[Ocfs2-devel] How can ecc be corrected?

Sat Jun 18 21:13:39 PDT 2011

On Fri, Jun 17, 2011 at 2:14 PM, Sunil Mushran <sunil.mushran at oracle.com> wrote:
> On 06/17/2011 11:50 AM, Goldwyn Rodrigues wrote:
>>
>> On Fri, Jun 17, 2011 at 11:53 AM, Sunil Mushran
>> <sunil.mushran at oracle.com>  wrote:
>>>
>>> On 06/17/2011 08:55 AM, Goldwyn Rodrigues wrote:
>>>>
>>>> I am not able to understand the use of metaecc or the ECC in the
>>>> metadata. All the metadata contain the ecc to check if the data
>>>> written to the block is sane, but what happens in case the ecc does
>>>> not match? All it does is fail in case it does not match. There does
>>>> not seem a way to correct it.
>>>>
>>>> fsck simply fails in ocfs2_read_inode, (or in some cases such as
>>>> superblock inode (2) does not even check) if the ecc does not match.

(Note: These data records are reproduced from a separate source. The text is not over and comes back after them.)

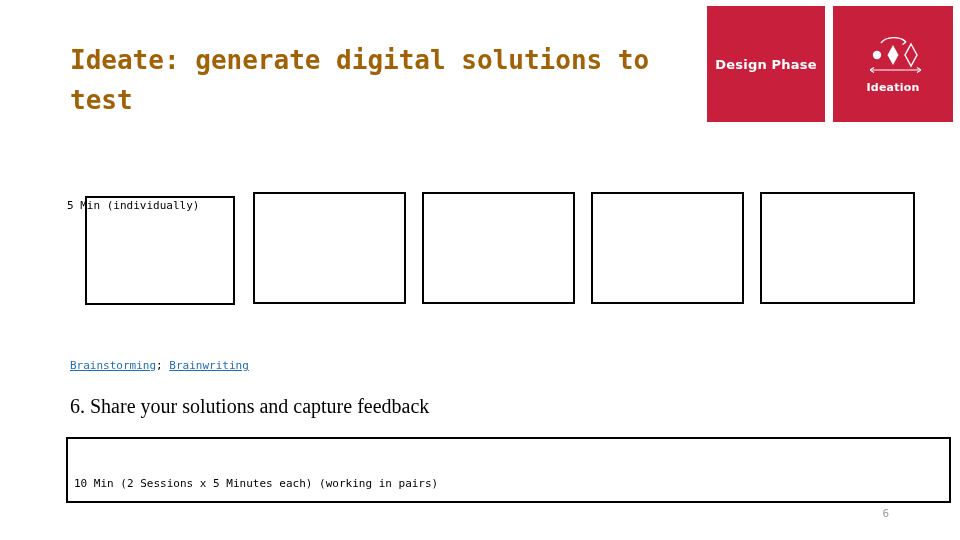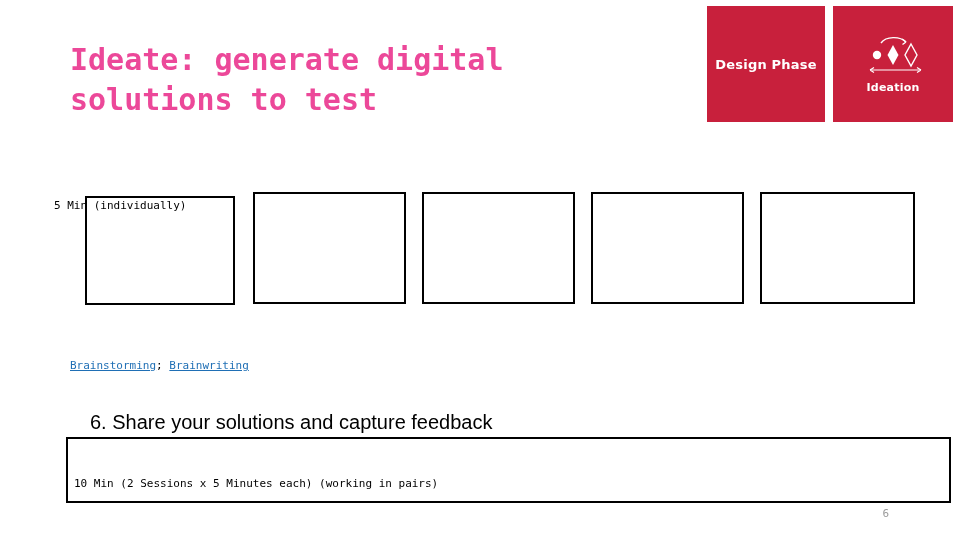--- a/index.html
+++ b/index.html
@@ -27,10 +27,10 @@
     top: 40px;
     width: 600px;
     font-family: "DejaVu Sans Mono", "Liberation Mono", monospace;
-    font-size: 30px;
+    font-size: 26px;
     line-height: 40px;
     font-weight: bold;
-    color: #ec4899;
+    color: #a16207;
     letter-spacing: 0px;
     white-space: pre-wrap;
   }

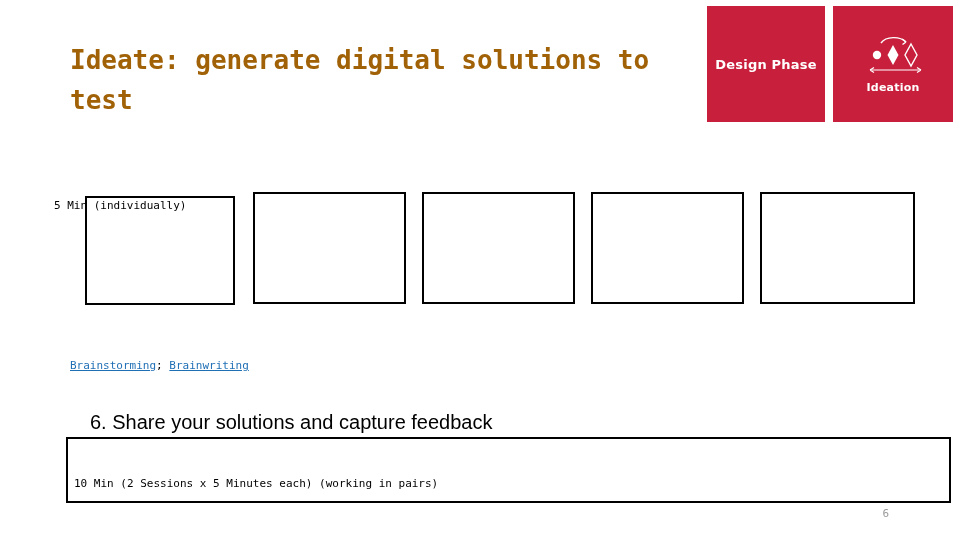--- a/index.html
+++ b/index.html
@@ -115,7 +115,7 @@
 
   .timing-5 {
     position: absolute;
-    left: 54px;
+    left: 67px;
     top: 199px;
     font-family: "DejaVu Sans Mono", "Liberation Mono", monospace;
     font-size: 11px;

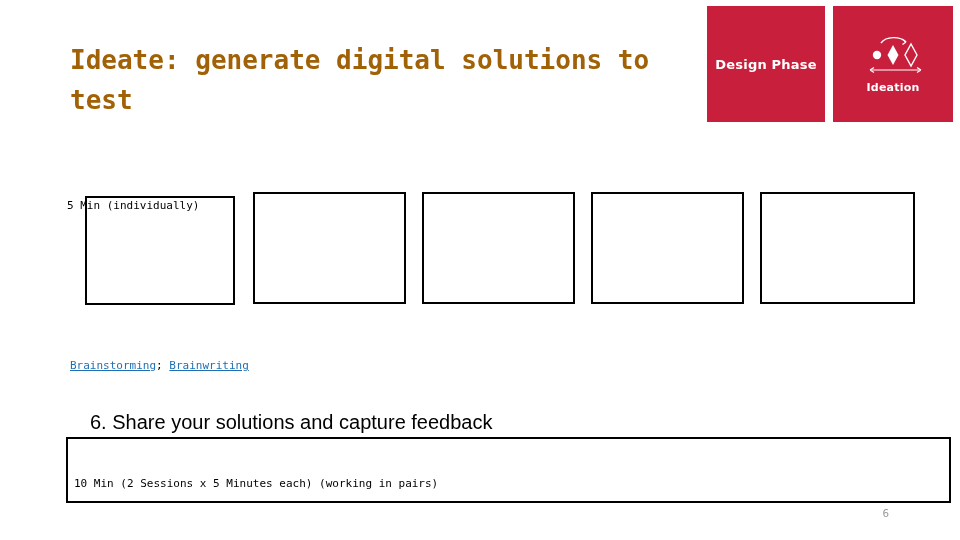--- a/index.html
+++ b/index.html
@@ -150,14 +150,13 @@
   .step6-heading {
     position: absolute;
     left: 70px;
-    top: 408px;
+    top: 392px;
     width: 800px;
-    font-family: Liberation Sans, sans-serif;
+    font-family: Liberation Serif, serif;
     font-size: 20px;
     line-height: 29px;
     color: #000000;
     white-space: nowrap;
-    margin-left: 20px;
   }
   .wide-box {
     position: absolute;

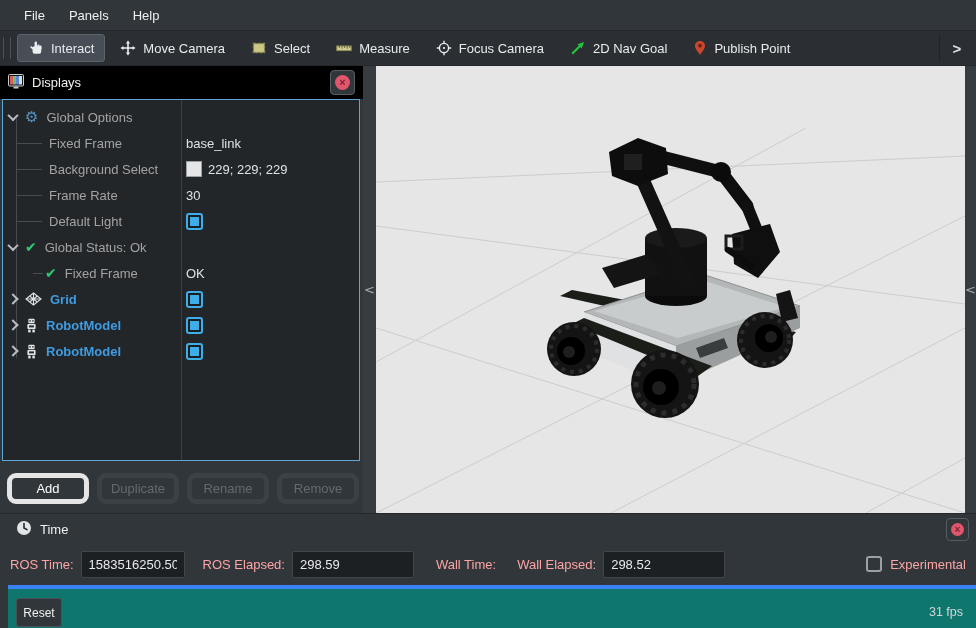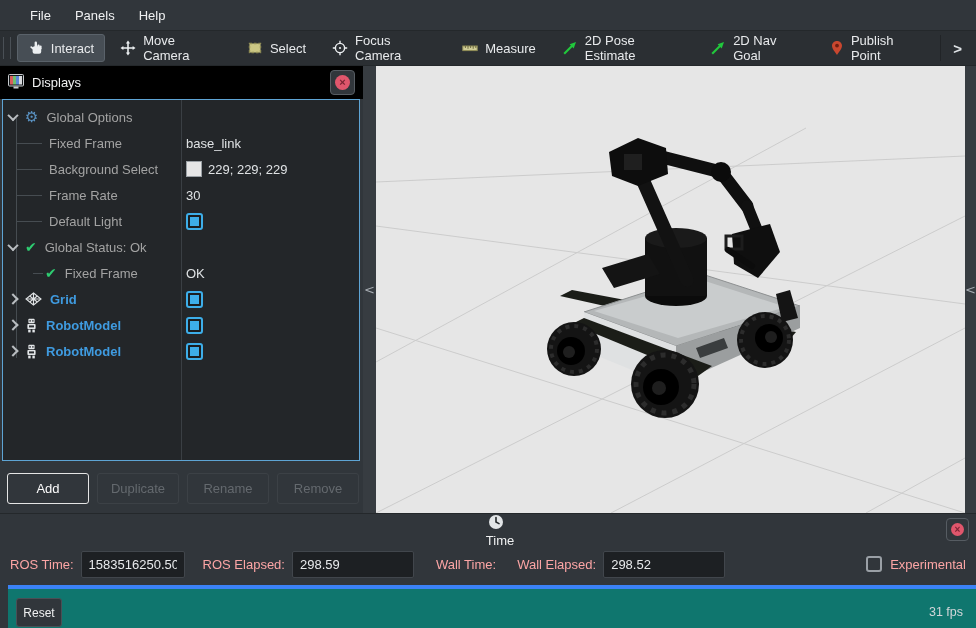--- a/index.html
+++ b/index.html
@@ -13,7 +13,7 @@
 
   
   .menubar { left:0; top:0; width:976px; height:31px; background:#31363b;
-    border-bottom:1px solid #24282b; display:flex; align-items:center; padding-left:18px; }
+    border-bottom:1px solid #24282b; display:flex; align-items:center; padding-left:12px; }
   .menu-item { padding:0 12px; height:31px; display:flex; align-items:center; color:#eff0f1; cursor:default; }
 
   

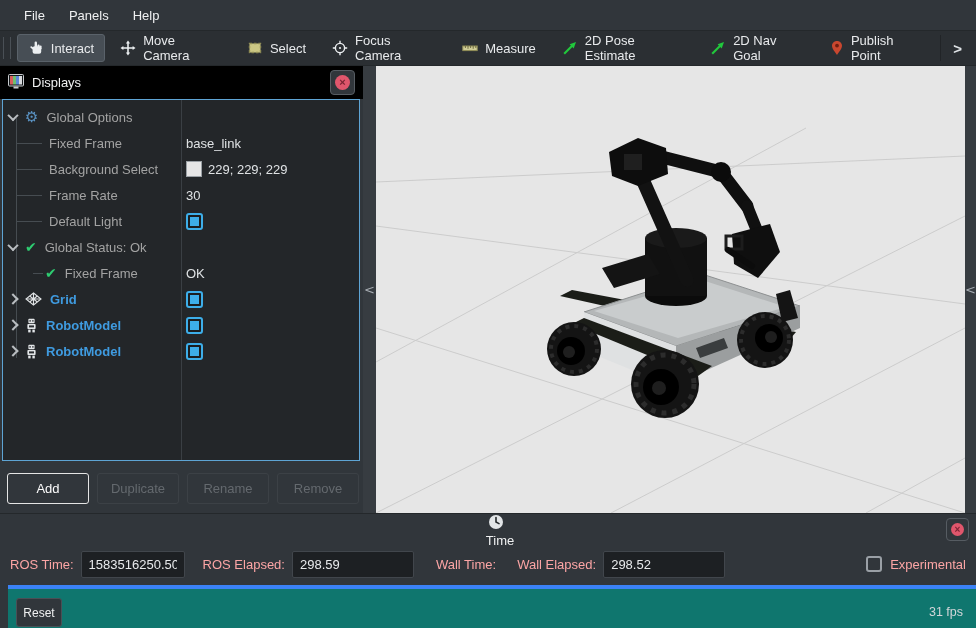--- a/index.html
+++ b/index.html
@@ -154,6 +154,18 @@
     <div class="tool-btn">
       <span>
         <svg class="mono-icon" width="16" height="16" viewBox="0 0 16 16">
+          <rect x="0.8" y="6" width="14.4" height="4.6" fill="#cfcc96" stroke="#8f8c55" stroke-width="1"></rect>
+          <g stroke="#6e6b40" stroke-width="1">
+              <path d="M3.4 6 V8 M6 6 V8.8 M8.6 6 V8 M11.2 6 V8.8 M13.8 6 V8"></path>
+            </g>
+        </svg>
+      </span>
+      <span>Measure</span>
+    </div>
+
+    <div class="tool-btn">
+      <span>
+        <svg class="mono-icon" width="16" height="16" viewBox="0 0 16 16">
           <circle cx="8" cy="8" r="4.6" fill="none" stroke="#eceff1" stroke-width="1.4"></circle>
           <g stroke="#eceff1" stroke-width="1.4">
               <path d="M8 0.8 V4 M8 12 V15.2 M0.8 8 H4 M12 8 H15.2"></path>
@@ -162,18 +174,6 @@
         </svg>
       </span>
       <span>Focus Camera</span>
-    </div>
-
-    <div class="tool-btn">
-      <span>
-        <svg class="mono-icon" width="16" height="16" viewBox="0 0 16 16">
-          <rect x="0.8" y="6" width="14.4" height="4.6" fill="#cfcc96" stroke="#8f8c55" stroke-width="1"></rect>
-          <g stroke="#6e6b40" stroke-width="1">
-              <path d="M3.4 6 V8 M6 6 V8.8 M8.6 6 V8 M11.2 6 V8.8 M13.8 6 V8"></path>
-            </g>
-        </svg>
-      </span>
-      <span>Measure</span>
     </div>
 
     <div class="tool-btn">

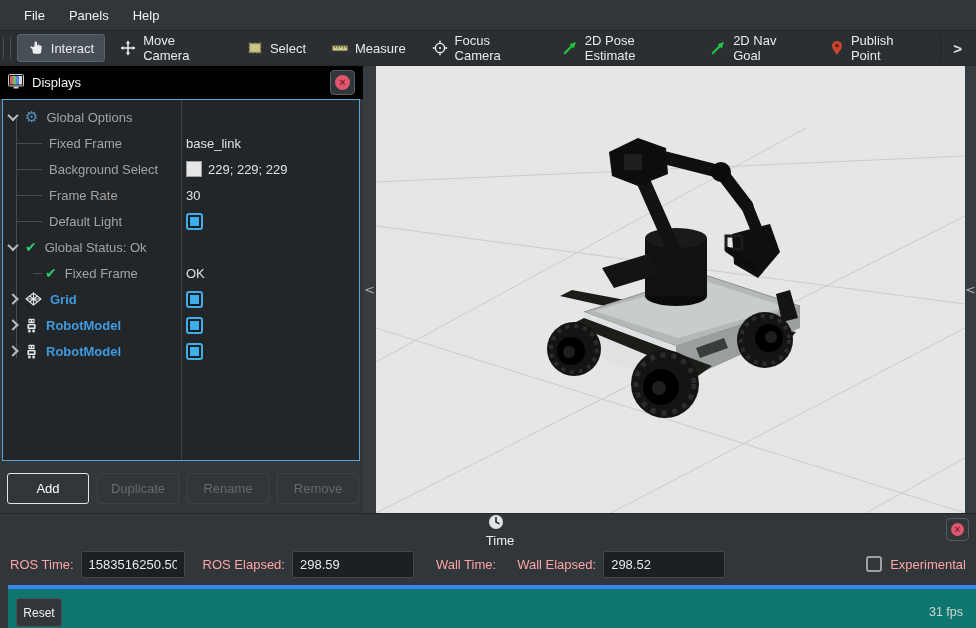--- a/index.html
+++ b/index.html
@@ -176,15 +176,6 @@
       <span>Focus Camera</span>
     </div>
 
-    <div class="tool-btn">
-      <span>
-        <svg class="mono-icon" width="16" height="16" viewBox="0 0 16 16">
-          <path d="M2.2 13.8 L11.2 4.8" stroke="#21c83c" stroke-width="2.1"></path>
-          <path d="M14 2 L7.6 4.3 L11.7 8.4 Z" fill="#21c83c"></path>
-        </svg>
-      </span>
-      <span>2D Pose Estimate</span>
-    </div>
 
     <div class="tool-btn">
       <span>

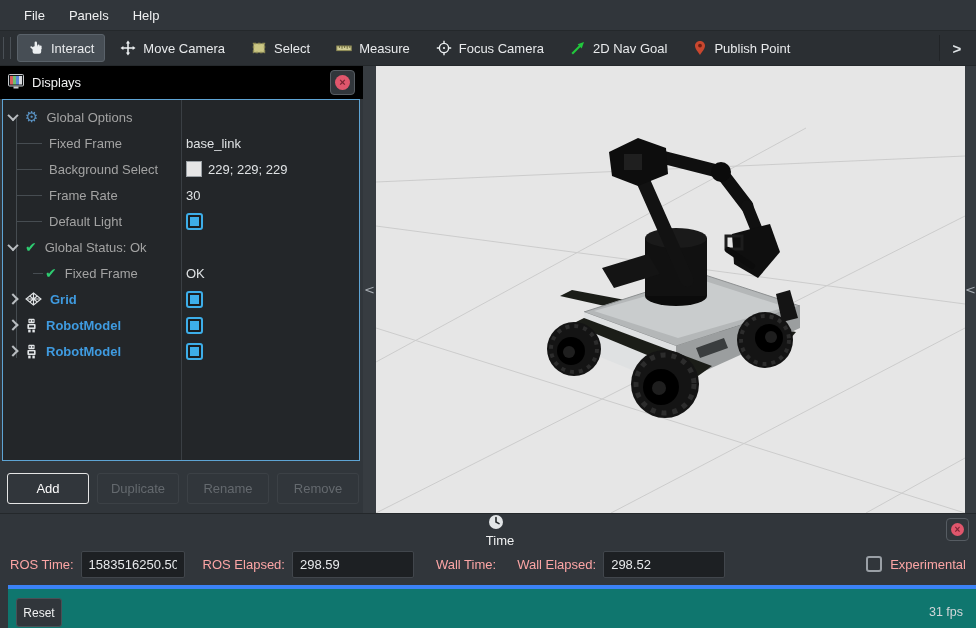--- a/index.html
+++ b/index.html
@@ -65,7 +65,7 @@
   .checkbox .inner { width:9px; height:9px; background:#3daee9; }
 
   .display-buttons { left:7px; top:473px; width:352px; display:flex; gap:8px; }
-  .dbtn { width:105px; height:31px; border:1px solid #e5e5e5; border-radius:3px; background:transparent;
+  .dbtn { width:105px; height:31px; border:5px solid #e5e5e5; border-radius:9px; background:transparent;
     color:#fcfcfc; display:flex; align-items:center; justify-content:center; }
   .dbtn.disabled { color:#64696e; border-color:#3c4146; }
 

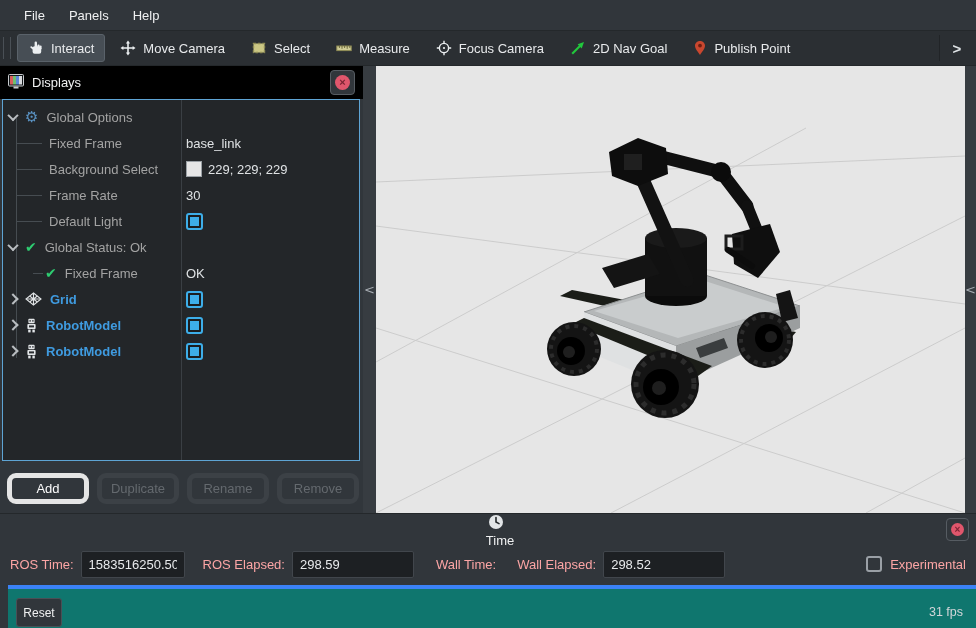--- a/index.html
+++ b/index.html
@@ -79,7 +79,7 @@
 
   
   .time-panel { left:0; top:513px; width:976px; height:72px; background:#31363b; border-top:1px solid #24282b; }
-  .time-header { position:absolute; left:0; top:0; width:100%; height:31px; display:flex; align-items:center; padding-left:16px;flex-direction:column; }
+  .time-header { position:absolute; left:0; top:0; width:100%; height:31px; display:flex; align-items:center; padding-left:16px; }
   .time-title { margin-left:8px; color:#eff0f1; }
   .time-row { position:absolute; left:10px; right:10px; top:35px; height:30px; display:flex; align-items:center; }
   .time-label { color:#fca5a5; margin-right:7px; white-space:nowrap; }

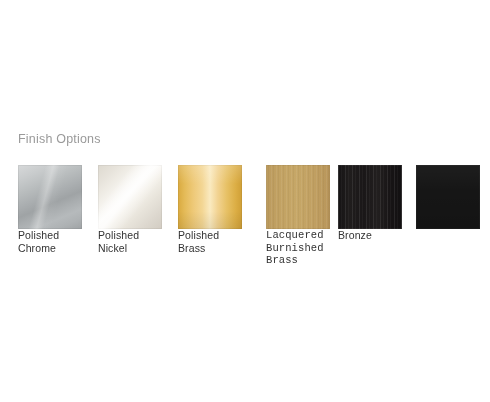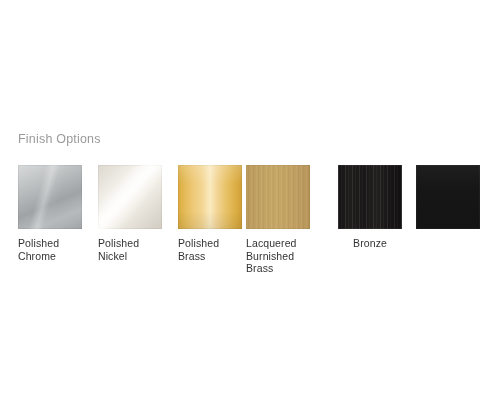--- a/index.html
+++ b/index.html
@@ -65,7 +65,6 @@
   }
 
   .swatch-label {
-    margin-top: 8px;
     font-size: 10.5px;
     line-height: 12.6px;
     color: #333333;

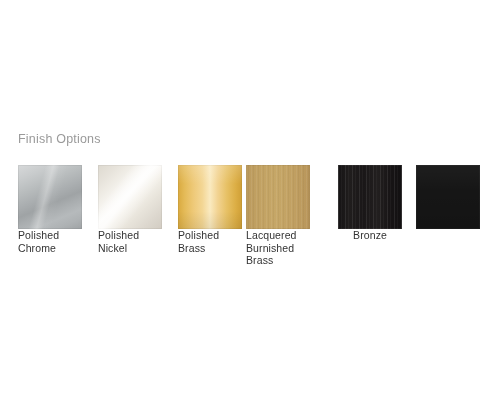--- a/index.html
+++ b/index.html
@@ -243,7 +243,7 @@
 Brass</div>
     </div>
 
-    <div class="swatch-cell" style="left:228px;">
+    <div class="swatch-cell" style="left:248px;font-family:Liberation Mono, monospace;">
       <div class="swatch fin-lacquered-burnished-brass">
         <div class="grain"></div>
       </div>

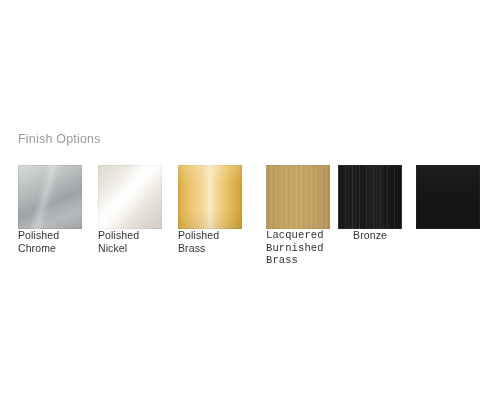--- a/index.html
+++ b/index.html
@@ -252,7 +252,7 @@
 Brass</div>
     </div>
 
-    <div class="swatch-cell" style="left:320px;text-align:center;">
+    <div class="swatch-cell" style="left:320px;">
       <div class="swatch fin-bronze">
         <div class="grain"></div>
       </div>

Oh, I was wrong about this. I patched fswreck to mess_up the
superblock ECC values real bad, and neither mount nor fsck worked. But
an error in correctable limits will go ignored and block_check will
remain the same. At this state, there is no way to revive the fs.

Like Joel mentioned, we need to ignore-metaecc for fsck to correct it.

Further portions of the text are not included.